TRY IT: Below are lines of data. Give the number of them that contain the string "Content", and nothing else.

=-=-=

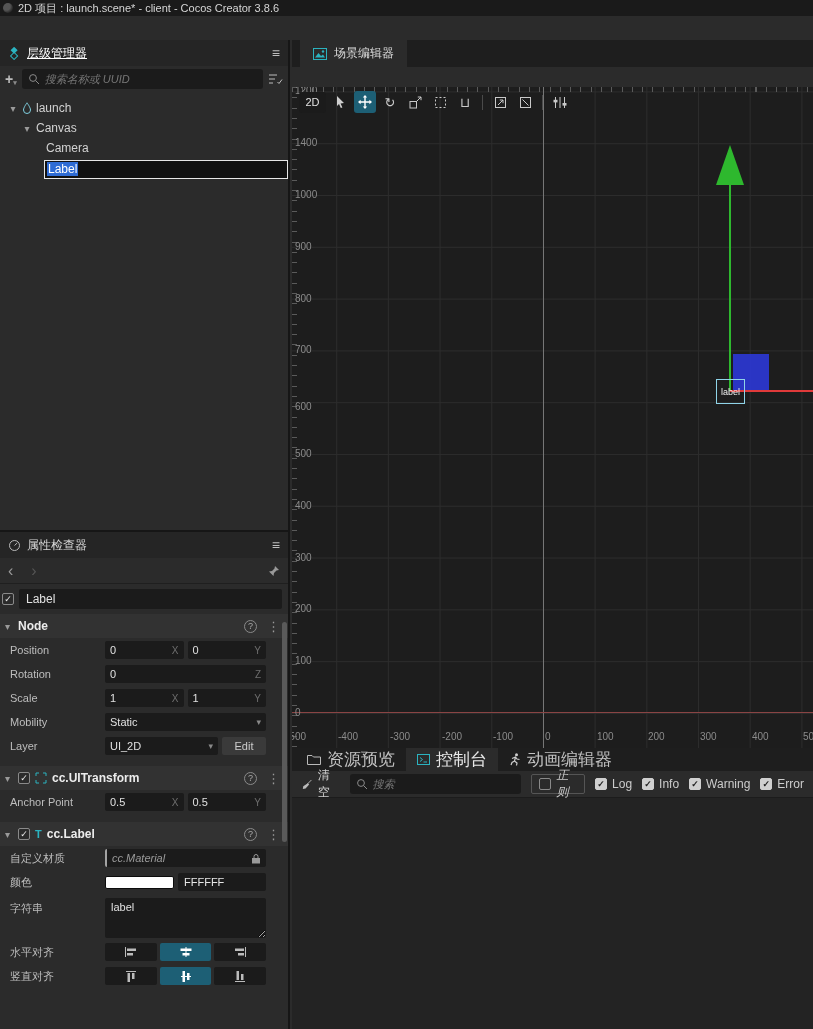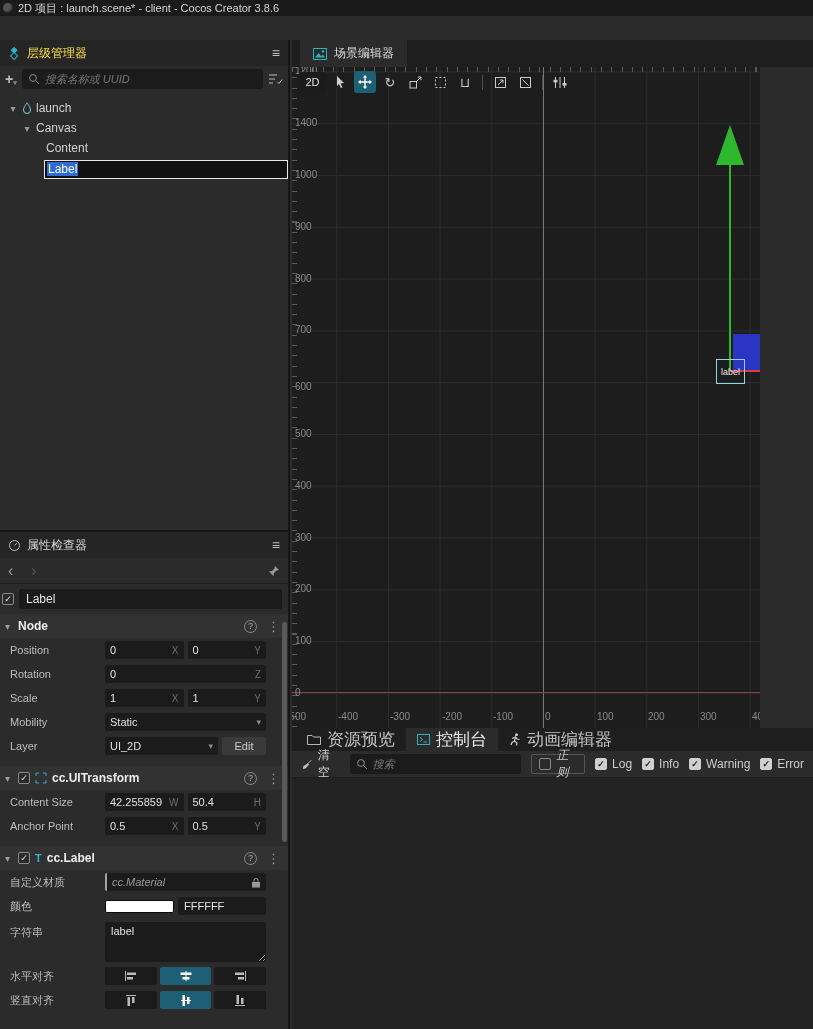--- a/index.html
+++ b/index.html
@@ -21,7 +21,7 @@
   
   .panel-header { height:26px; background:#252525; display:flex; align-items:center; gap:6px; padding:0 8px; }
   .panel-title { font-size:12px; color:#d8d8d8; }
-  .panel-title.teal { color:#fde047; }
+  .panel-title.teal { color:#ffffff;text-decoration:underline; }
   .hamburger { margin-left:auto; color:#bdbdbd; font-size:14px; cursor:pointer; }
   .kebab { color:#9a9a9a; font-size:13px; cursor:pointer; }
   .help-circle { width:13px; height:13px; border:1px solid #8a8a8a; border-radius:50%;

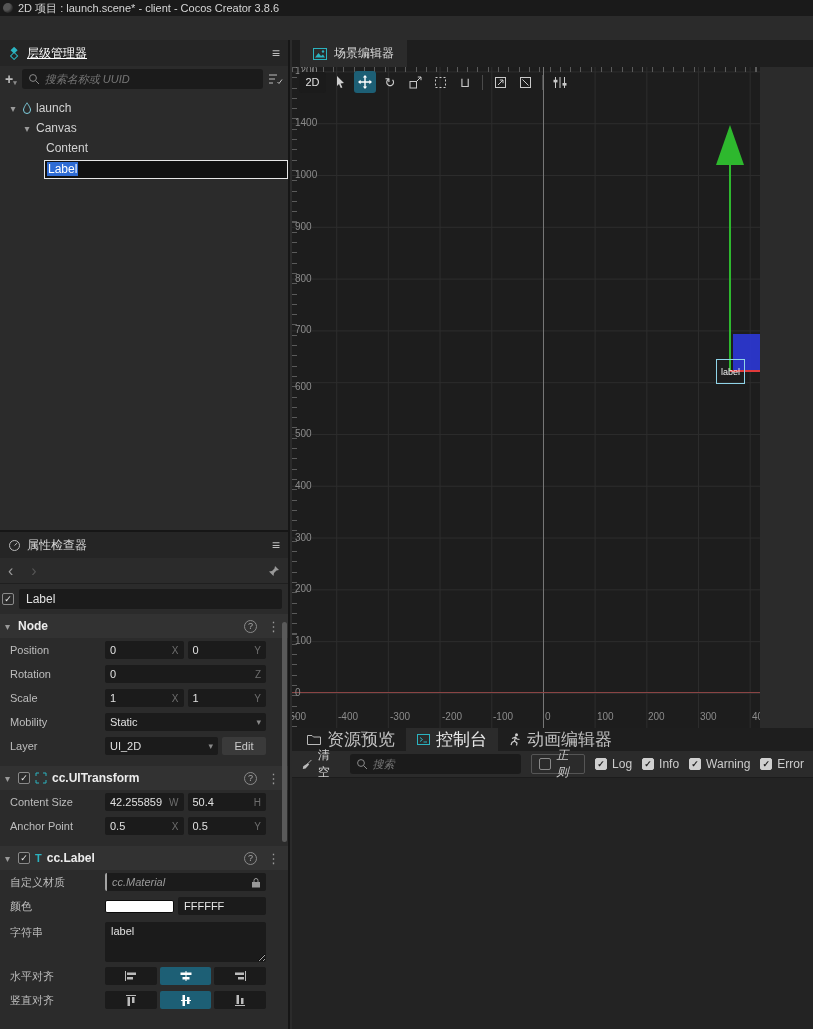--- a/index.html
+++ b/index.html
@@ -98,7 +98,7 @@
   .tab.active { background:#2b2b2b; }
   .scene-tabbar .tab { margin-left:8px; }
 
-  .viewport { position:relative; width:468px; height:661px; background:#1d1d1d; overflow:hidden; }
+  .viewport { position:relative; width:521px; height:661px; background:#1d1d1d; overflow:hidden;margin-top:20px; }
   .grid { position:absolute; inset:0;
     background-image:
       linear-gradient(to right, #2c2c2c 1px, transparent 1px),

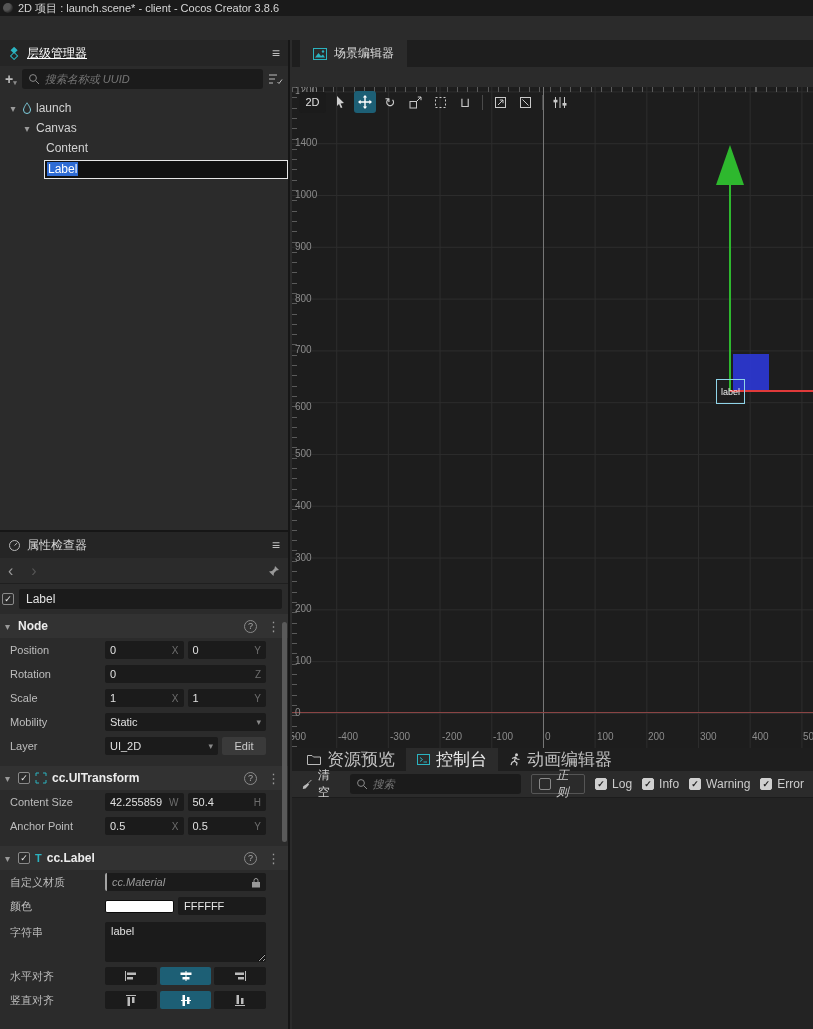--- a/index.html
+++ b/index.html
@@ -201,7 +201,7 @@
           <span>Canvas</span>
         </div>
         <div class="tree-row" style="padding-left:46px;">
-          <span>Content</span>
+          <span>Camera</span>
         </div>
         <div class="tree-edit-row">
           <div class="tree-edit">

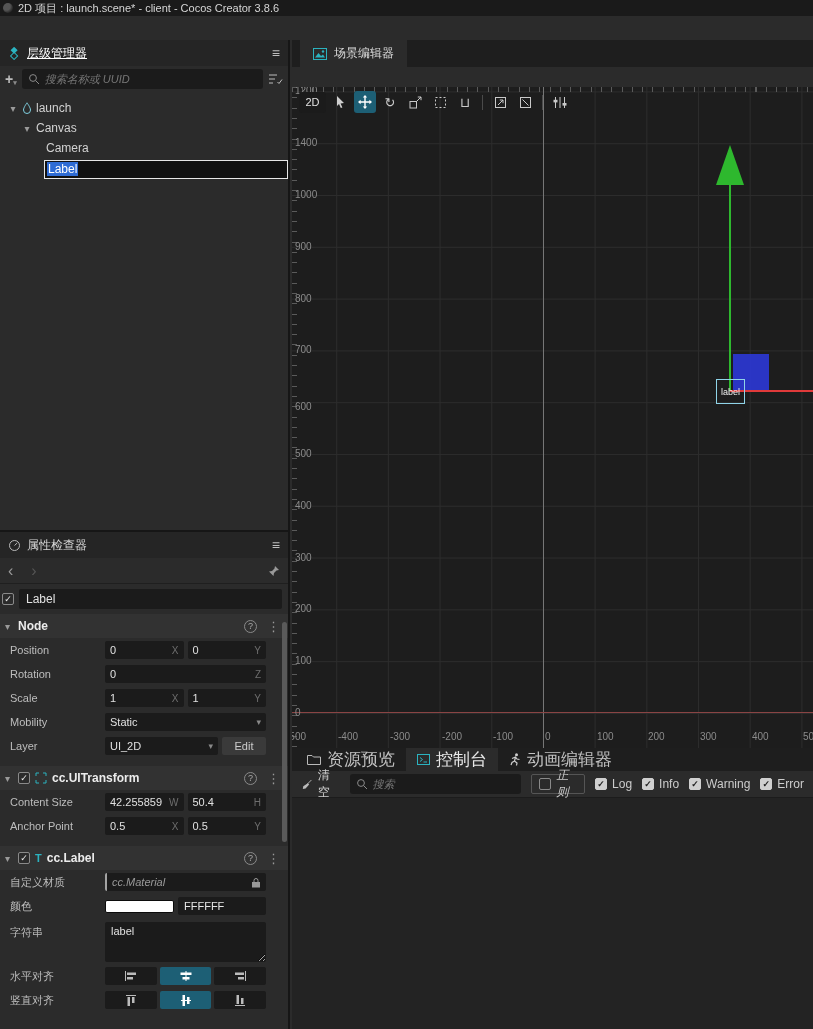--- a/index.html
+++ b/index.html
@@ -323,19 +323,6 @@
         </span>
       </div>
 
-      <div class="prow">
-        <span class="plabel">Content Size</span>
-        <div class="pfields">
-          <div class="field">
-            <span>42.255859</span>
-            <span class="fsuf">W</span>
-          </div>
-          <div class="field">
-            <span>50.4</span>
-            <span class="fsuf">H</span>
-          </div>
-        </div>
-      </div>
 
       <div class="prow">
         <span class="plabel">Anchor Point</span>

=-=-=

ANSWER TO THIS EXERCISE: 2